== Data records

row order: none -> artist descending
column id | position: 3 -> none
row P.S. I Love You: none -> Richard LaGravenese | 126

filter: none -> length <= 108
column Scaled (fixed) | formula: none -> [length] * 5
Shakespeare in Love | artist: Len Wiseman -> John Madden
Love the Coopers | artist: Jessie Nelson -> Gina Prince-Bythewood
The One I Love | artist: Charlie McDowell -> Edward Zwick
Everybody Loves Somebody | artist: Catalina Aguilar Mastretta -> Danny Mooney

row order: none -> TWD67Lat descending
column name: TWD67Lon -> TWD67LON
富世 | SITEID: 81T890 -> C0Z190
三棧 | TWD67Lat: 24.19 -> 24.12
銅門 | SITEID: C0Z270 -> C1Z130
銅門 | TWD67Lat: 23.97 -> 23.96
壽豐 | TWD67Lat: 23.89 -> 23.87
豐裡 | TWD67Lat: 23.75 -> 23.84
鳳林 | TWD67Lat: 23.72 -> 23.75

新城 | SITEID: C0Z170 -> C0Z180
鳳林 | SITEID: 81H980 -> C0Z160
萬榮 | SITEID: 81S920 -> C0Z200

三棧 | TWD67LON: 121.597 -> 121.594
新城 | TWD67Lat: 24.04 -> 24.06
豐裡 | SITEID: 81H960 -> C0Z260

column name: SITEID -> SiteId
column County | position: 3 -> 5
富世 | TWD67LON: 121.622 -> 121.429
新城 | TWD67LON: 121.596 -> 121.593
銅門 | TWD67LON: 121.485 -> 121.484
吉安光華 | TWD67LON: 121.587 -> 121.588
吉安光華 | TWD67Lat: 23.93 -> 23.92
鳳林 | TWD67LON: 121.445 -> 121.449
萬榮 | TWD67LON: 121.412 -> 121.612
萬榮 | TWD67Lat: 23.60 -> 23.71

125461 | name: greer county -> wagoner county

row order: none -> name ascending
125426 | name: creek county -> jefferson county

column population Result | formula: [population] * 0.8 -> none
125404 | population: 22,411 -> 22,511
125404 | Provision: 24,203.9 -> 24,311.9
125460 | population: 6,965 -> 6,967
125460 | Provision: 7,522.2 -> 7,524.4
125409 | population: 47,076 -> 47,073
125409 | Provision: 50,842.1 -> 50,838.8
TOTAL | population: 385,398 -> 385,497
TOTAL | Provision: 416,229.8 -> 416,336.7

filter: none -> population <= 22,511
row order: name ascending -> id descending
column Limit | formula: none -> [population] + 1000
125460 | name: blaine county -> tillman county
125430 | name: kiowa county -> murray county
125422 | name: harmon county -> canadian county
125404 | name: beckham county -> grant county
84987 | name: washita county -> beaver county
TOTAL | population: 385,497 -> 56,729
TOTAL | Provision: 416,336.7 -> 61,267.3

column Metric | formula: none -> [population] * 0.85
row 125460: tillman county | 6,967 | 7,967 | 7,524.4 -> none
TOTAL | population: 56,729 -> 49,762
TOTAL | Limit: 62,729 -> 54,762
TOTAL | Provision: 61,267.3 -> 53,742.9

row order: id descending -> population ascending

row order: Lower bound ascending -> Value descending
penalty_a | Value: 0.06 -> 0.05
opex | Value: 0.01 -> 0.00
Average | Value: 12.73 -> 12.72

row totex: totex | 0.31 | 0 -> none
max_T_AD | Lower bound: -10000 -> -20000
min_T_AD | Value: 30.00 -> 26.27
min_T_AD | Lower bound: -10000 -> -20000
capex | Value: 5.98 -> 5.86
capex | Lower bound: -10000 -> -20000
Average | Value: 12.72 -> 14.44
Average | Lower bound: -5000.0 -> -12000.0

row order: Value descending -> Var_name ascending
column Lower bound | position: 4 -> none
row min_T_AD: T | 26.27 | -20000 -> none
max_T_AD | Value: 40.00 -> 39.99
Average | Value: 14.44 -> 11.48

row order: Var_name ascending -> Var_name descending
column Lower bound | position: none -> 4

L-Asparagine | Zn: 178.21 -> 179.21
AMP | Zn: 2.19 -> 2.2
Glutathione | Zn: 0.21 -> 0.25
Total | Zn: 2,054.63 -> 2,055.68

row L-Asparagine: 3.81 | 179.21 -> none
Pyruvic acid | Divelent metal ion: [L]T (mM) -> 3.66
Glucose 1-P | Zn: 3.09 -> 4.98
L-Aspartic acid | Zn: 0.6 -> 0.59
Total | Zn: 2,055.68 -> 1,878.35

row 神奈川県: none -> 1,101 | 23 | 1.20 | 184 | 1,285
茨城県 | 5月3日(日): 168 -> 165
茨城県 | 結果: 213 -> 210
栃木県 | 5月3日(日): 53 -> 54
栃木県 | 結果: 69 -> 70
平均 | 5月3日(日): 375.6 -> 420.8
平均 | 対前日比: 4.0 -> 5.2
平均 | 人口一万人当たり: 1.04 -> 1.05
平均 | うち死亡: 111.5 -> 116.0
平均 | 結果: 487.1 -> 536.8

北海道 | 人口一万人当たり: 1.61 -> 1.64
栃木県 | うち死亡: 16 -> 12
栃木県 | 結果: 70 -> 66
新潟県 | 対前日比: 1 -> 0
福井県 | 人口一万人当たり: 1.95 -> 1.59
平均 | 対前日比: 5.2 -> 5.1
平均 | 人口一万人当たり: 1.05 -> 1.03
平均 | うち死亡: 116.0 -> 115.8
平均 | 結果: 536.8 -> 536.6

====

§ What is being asked
In the listing above, start at the line with "125430 | name: kiowa county -> murray county", go on through the line with "column Metric |", and copy each of those lines exactly; leave out all the rest.

§ Answer below
125430 | name: kiowa county -> murray county
125422 | name: harmon county -> canadian county
125404 | name: beckham county -> grant county
84987 | name: washita county -> beaver county
TOTAL | population: 385,497 -> 56,729
TOTAL | Provision: 416,336.7 -> 61,267.3

column Metric | formula: none -> [population] * 0.85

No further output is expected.